◆ **What is required**
Repeat every record exactly, but keep images out of the copy.

_ _ _ _ _ _ _

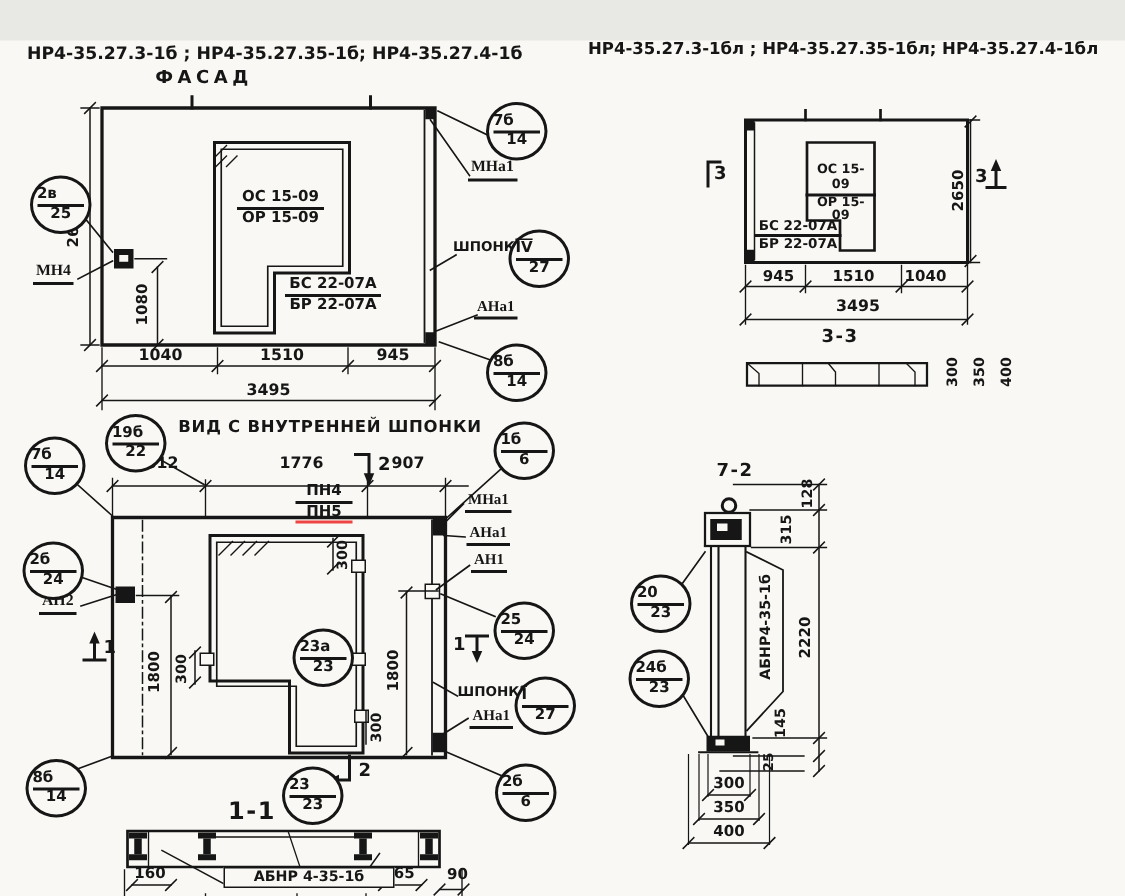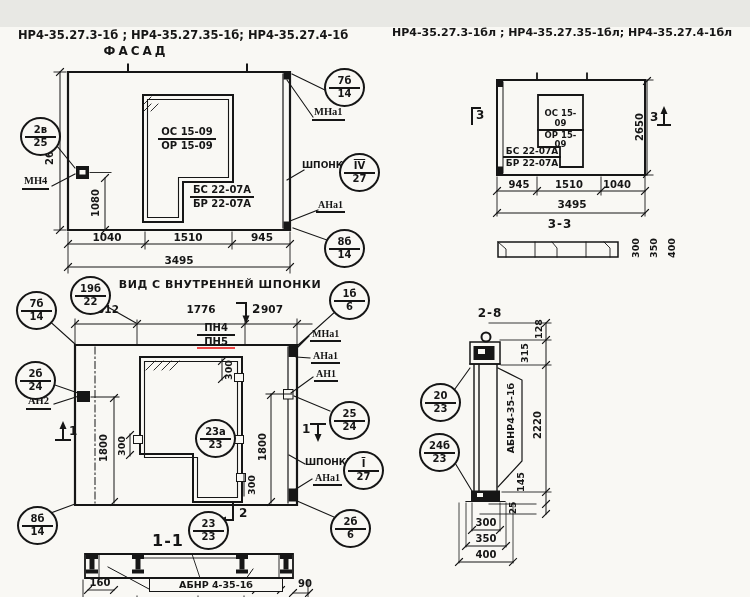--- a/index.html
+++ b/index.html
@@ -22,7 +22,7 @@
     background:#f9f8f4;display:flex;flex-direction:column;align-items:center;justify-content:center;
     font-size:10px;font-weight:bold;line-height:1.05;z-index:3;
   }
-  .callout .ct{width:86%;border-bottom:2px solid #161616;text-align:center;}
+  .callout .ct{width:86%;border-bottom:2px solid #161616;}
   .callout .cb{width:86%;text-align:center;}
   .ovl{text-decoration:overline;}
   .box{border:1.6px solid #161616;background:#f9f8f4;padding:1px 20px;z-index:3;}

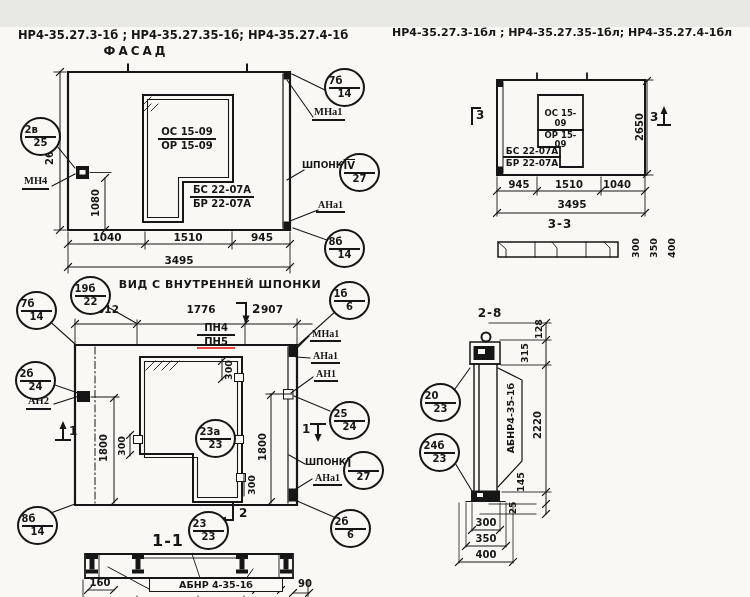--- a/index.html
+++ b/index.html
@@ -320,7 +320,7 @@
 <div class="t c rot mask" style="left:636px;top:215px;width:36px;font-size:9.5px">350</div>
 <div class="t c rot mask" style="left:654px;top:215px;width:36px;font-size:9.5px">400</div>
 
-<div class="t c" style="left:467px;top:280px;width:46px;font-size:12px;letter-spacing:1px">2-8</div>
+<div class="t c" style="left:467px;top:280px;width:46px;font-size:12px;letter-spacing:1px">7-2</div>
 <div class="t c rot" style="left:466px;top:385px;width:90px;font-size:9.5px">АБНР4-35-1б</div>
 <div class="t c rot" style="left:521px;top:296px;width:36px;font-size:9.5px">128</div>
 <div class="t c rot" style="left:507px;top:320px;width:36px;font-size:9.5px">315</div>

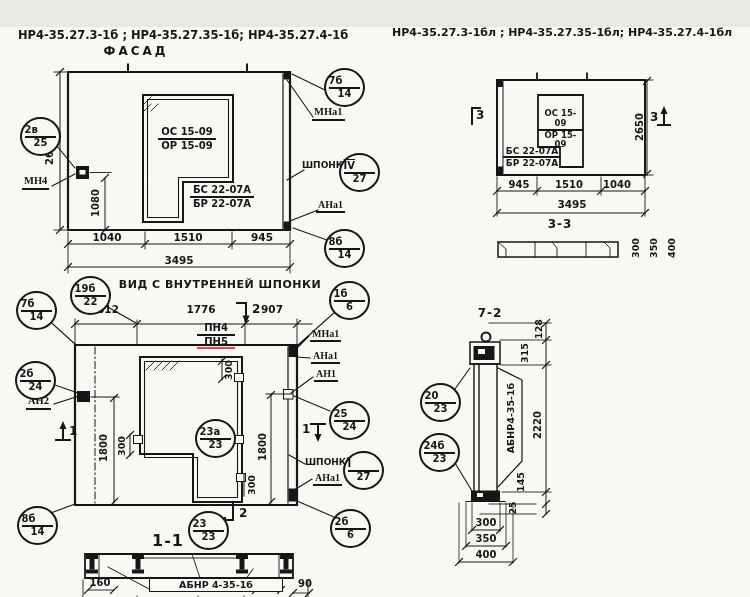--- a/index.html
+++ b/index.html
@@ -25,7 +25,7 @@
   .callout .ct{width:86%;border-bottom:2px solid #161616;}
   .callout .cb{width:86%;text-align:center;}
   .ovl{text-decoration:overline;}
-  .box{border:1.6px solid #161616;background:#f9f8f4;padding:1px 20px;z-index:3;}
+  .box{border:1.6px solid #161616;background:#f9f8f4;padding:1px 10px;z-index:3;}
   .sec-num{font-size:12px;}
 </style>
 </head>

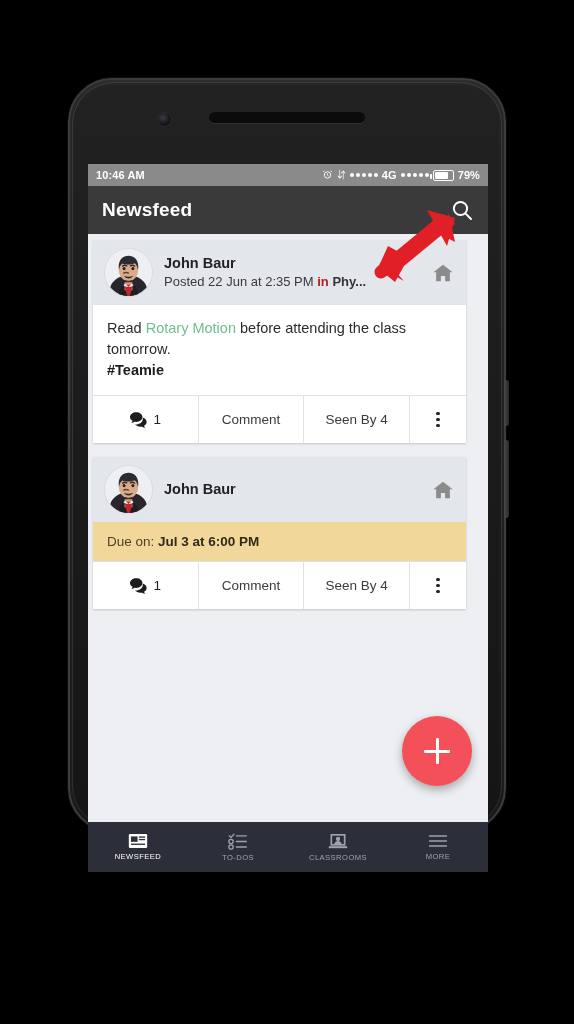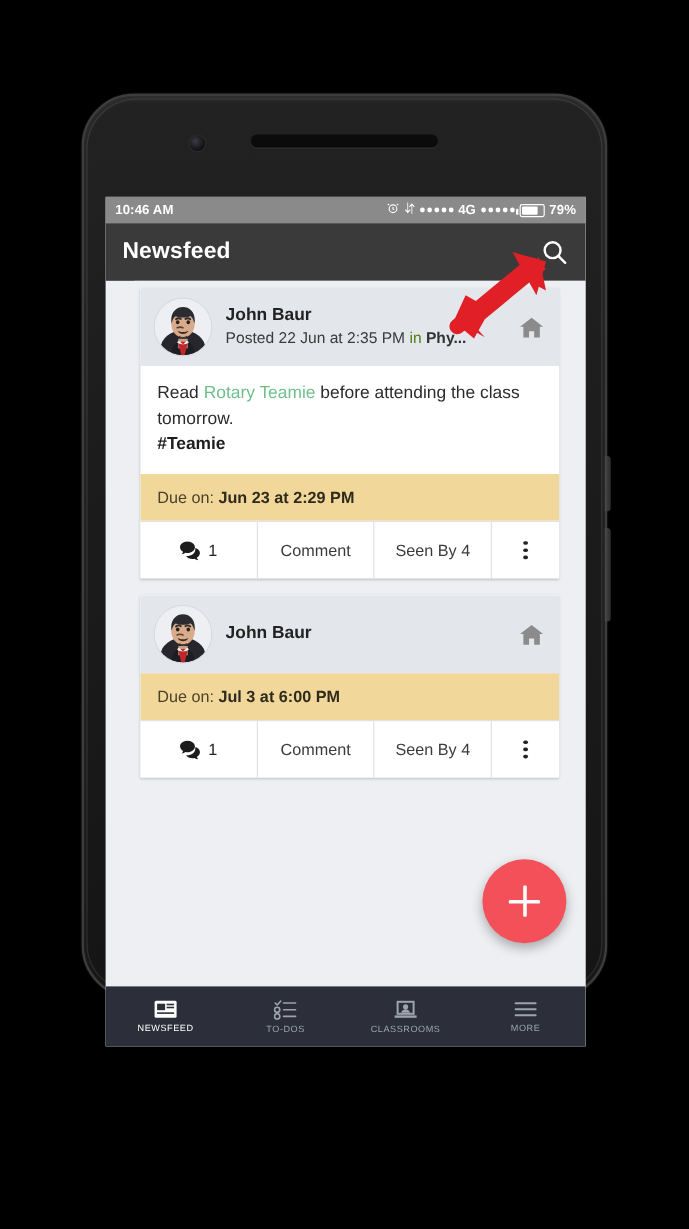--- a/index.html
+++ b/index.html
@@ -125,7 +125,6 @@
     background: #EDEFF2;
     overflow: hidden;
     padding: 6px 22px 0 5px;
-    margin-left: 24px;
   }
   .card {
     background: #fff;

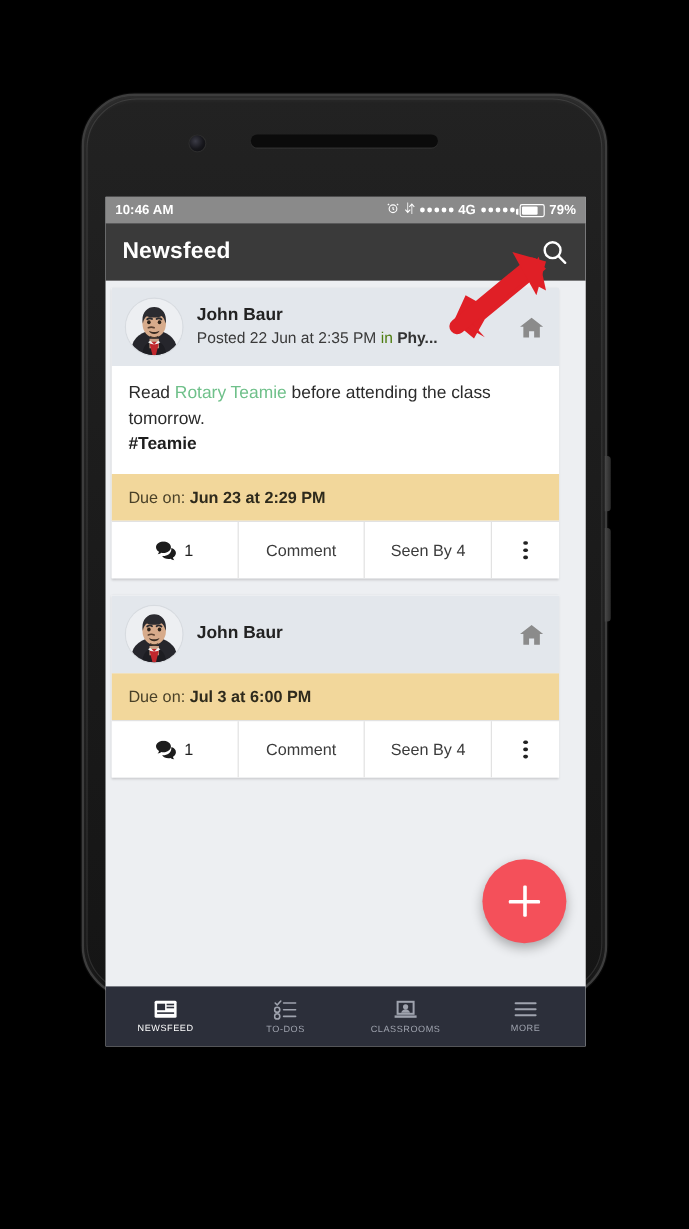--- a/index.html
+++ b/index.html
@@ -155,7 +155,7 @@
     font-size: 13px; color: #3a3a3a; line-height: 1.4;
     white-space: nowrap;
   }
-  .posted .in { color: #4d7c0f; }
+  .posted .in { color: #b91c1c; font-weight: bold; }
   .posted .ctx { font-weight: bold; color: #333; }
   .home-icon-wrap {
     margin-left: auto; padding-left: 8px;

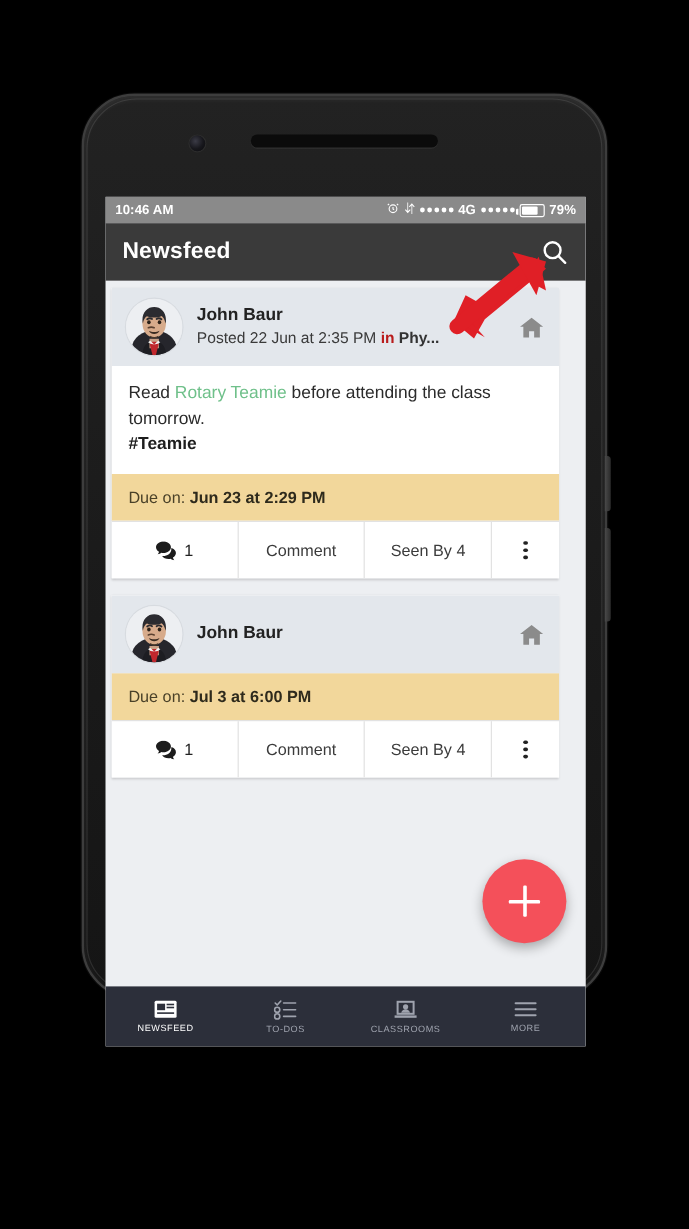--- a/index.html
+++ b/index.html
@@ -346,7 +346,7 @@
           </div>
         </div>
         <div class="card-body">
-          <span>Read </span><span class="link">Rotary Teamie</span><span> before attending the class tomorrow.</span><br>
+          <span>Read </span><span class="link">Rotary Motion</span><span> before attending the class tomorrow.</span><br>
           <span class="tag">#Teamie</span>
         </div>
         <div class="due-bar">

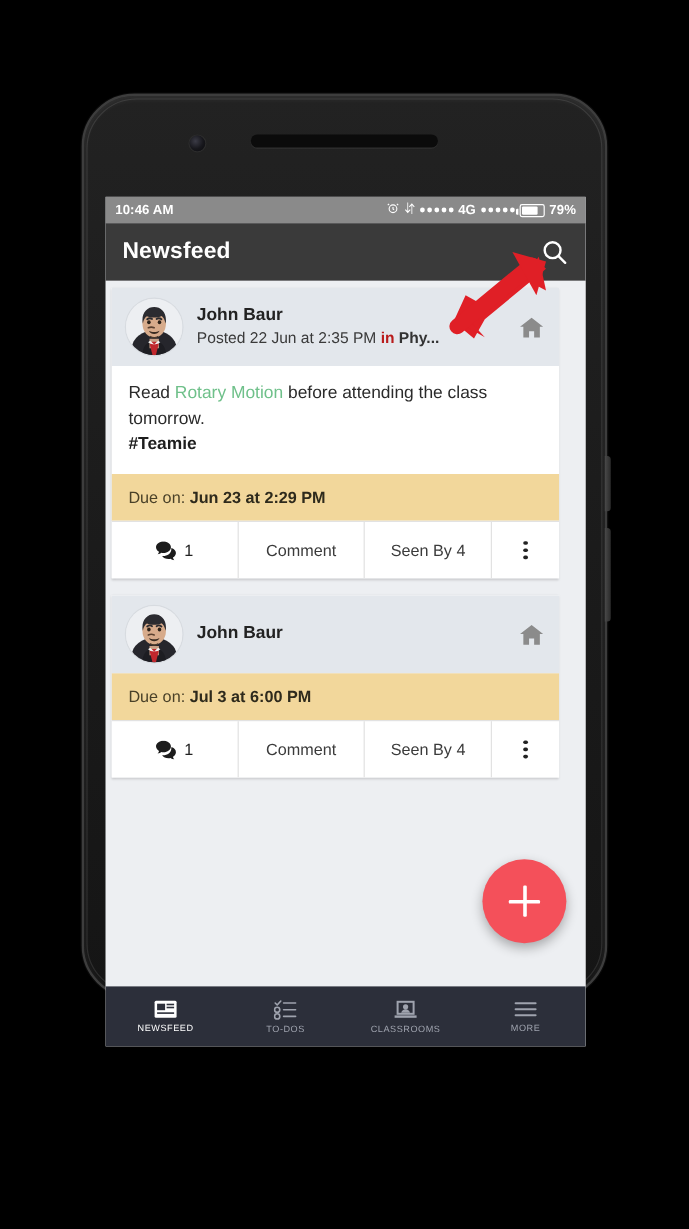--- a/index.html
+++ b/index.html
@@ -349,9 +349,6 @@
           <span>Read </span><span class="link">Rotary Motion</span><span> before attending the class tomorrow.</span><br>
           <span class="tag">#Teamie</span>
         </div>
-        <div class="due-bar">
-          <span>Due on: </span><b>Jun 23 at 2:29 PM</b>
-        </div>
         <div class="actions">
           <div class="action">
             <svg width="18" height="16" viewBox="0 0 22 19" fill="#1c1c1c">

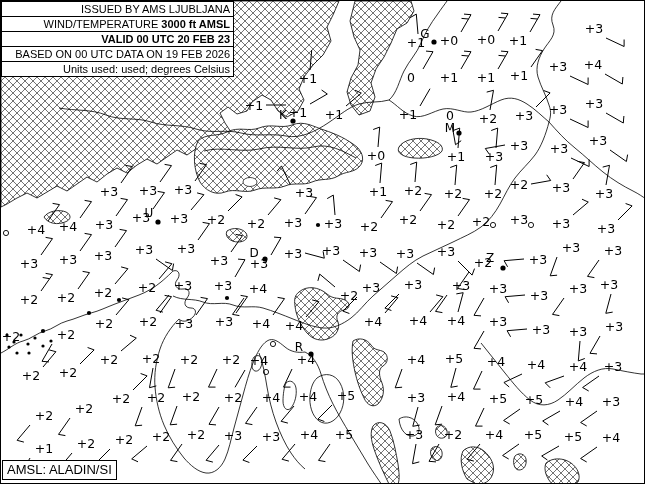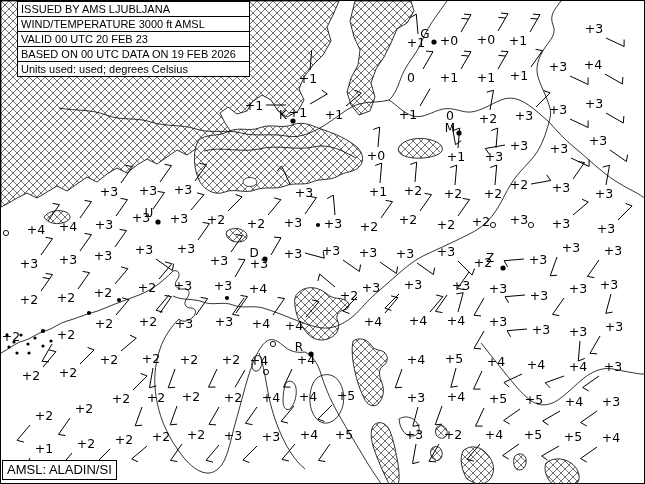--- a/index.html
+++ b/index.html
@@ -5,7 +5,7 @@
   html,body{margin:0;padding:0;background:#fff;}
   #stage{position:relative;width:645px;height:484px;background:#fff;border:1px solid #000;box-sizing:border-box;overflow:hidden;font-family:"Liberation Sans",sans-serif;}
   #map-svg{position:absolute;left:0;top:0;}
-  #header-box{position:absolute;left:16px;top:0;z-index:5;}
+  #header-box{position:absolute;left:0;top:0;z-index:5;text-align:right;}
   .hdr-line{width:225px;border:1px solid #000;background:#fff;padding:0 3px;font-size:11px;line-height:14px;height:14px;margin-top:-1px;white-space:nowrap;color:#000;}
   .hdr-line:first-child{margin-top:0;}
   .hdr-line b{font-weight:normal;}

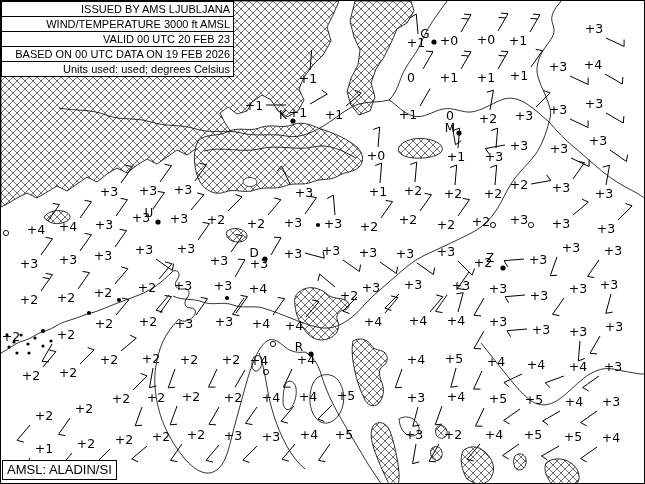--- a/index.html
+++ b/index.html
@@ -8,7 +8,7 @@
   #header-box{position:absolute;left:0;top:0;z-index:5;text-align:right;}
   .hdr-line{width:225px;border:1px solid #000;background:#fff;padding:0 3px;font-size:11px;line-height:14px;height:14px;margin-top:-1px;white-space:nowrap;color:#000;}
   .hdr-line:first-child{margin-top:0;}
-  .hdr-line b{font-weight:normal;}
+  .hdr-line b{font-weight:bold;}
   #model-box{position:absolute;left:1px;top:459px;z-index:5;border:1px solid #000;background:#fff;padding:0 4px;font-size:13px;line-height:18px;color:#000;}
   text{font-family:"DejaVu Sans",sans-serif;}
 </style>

_ _ _ _ _ _ _

◆ **Exercise solution**
--- a/index.html
+++ b/index.html
@@ -22,7 +22,7 @@
     background:#f9f8f4;display:flex;flex-direction:column;align-items:center;justify-content:center;
     font-size:10px;font-weight:bold;line-height:1.05;z-index:3;
   }
-  .callout .ct{width:86%;border-bottom:2px solid #161616;text-align:center;}
+  .callout .ct{width:86%;border-bottom:2px solid #161616;}
   .callout .cb{width:86%;text-align:center;}
   .ovl{text-decoration:overline;}
   .box{border:1.6px solid #161616;background:#f9f8f4;padding:1px 20px;z-index:3;}

--- a/index.html
+++ b/index.html
@@ -320,7 +320,7 @@
 <div class="t c rot mask" style="left:636px;top:215px;width:36px;font-size:9.5px">350</div>
 <div class="t c rot mask" style="left:654px;top:215px;width:36px;font-size:9.5px">400</div>
 
-<div class="t c" style="left:467px;top:280px;width:46px;font-size:12px;letter-spacing:1px">2-8</div>
+<div class="t c" style="left:467px;top:280px;width:46px;font-size:12px;letter-spacing:1px">7-2</div>
 <div class="t c rot" style="left:466px;top:385px;width:90px;font-size:9.5px">АБНР4-35-1б</div>
 <div class="t c rot" style="left:521px;top:296px;width:36px;font-size:9.5px">128</div>
 <div class="t c rot" style="left:507px;top:320px;width:36px;font-size:9.5px">315</div>

--- a/index.html
+++ b/index.html
@@ -25,7 +25,7 @@
   .callout .ct{width:86%;border-bottom:2px solid #161616;}
   .callout .cb{width:86%;text-align:center;}
   .ovl{text-decoration:overline;}
-  .box{border:1.6px solid #161616;background:#f9f8f4;padding:1px 20px;z-index:3;}
+  .box{border:1.6px solid #161616;background:#f9f8f4;padding:1px 10px;z-index:3;}
   .sec-num{font-size:12px;}
 </style>
 </head>

--- a/index.html
+++ b/index.html
@@ -125,7 +125,6 @@
     background: #EDEFF2;
     overflow: hidden;
     padding: 6px 22px 0 5px;
-    margin-left: 24px;
   }
   .card {
     background: #fff;

--- a/index.html
+++ b/index.html
@@ -155,7 +155,7 @@
     font-size: 13px; color: #3a3a3a; line-height: 1.4;
     white-space: nowrap;
   }
-  .posted .in { color: #4d7c0f; }
+  .posted .in { color: #b91c1c; font-weight: bold; }
   .posted .ctx { font-weight: bold; color: #333; }
   .home-icon-wrap {
     margin-left: auto; padding-left: 8px;

--- a/index.html
+++ b/index.html
@@ -346,7 +346,7 @@
           </div>
         </div>
         <div class="card-body">
-          <span>Read </span><span class="link">Rotary Teamie</span><span> before attending the class tomorrow.</span><br>
+          <span>Read </span><span class="link">Rotary Motion</span><span> before attending the class tomorrow.</span><br>
           <span class="tag">#Teamie</span>
         </div>
         <div class="due-bar">

--- a/index.html
+++ b/index.html
@@ -349,9 +349,6 @@
           <span>Read </span><span class="link">Rotary Motion</span><span> before attending the class tomorrow.</span><br>
           <span class="tag">#Teamie</span>
         </div>
-        <div class="due-bar">
-          <span>Due on: </span><b>Jun 23 at 2:29 PM</b>
-        </div>
         <div class="actions">
           <div class="action">
             <svg width="18" height="16" viewBox="0 0 22 19" fill="#1c1c1c">

--- a/index.html
+++ b/index.html
@@ -5,7 +5,7 @@
   html,body{margin:0;padding:0;background:#fff;}
   #stage{position:relative;width:645px;height:484px;background:#fff;border:1px solid #000;box-sizing:border-box;overflow:hidden;font-family:"Liberation Sans",sans-serif;}
   #map-svg{position:absolute;left:0;top:0;}
-  #header-box{position:absolute;left:16px;top:0;z-index:5;}
+  #header-box{position:absolute;left:0;top:0;z-index:5;text-align:right;}
   .hdr-line{width:225px;border:1px solid #000;background:#fff;padding:0 3px;font-size:11px;line-height:14px;height:14px;margin-top:-1px;white-space:nowrap;color:#000;}
   .hdr-line:first-child{margin-top:0;}
   .hdr-line b{font-weight:normal;}

--- a/index.html
+++ b/index.html
@@ -8,7 +8,7 @@
   #header-box{position:absolute;left:0;top:0;z-index:5;text-align:right;}
   .hdr-line{width:225px;border:1px solid #000;background:#fff;padding:0 3px;font-size:11px;line-height:14px;height:14px;margin-top:-1px;white-space:nowrap;color:#000;}
   .hdr-line:first-child{margin-top:0;}
-  .hdr-line b{font-weight:normal;}
+  .hdr-line b{font-weight:bold;}
   #model-box{position:absolute;left:1px;top:459px;z-index:5;border:1px solid #000;background:#fff;padding:0 4px;font-size:13px;line-height:18px;color:#000;}
   text{font-family:"DejaVu Sans",sans-serif;}
 </style>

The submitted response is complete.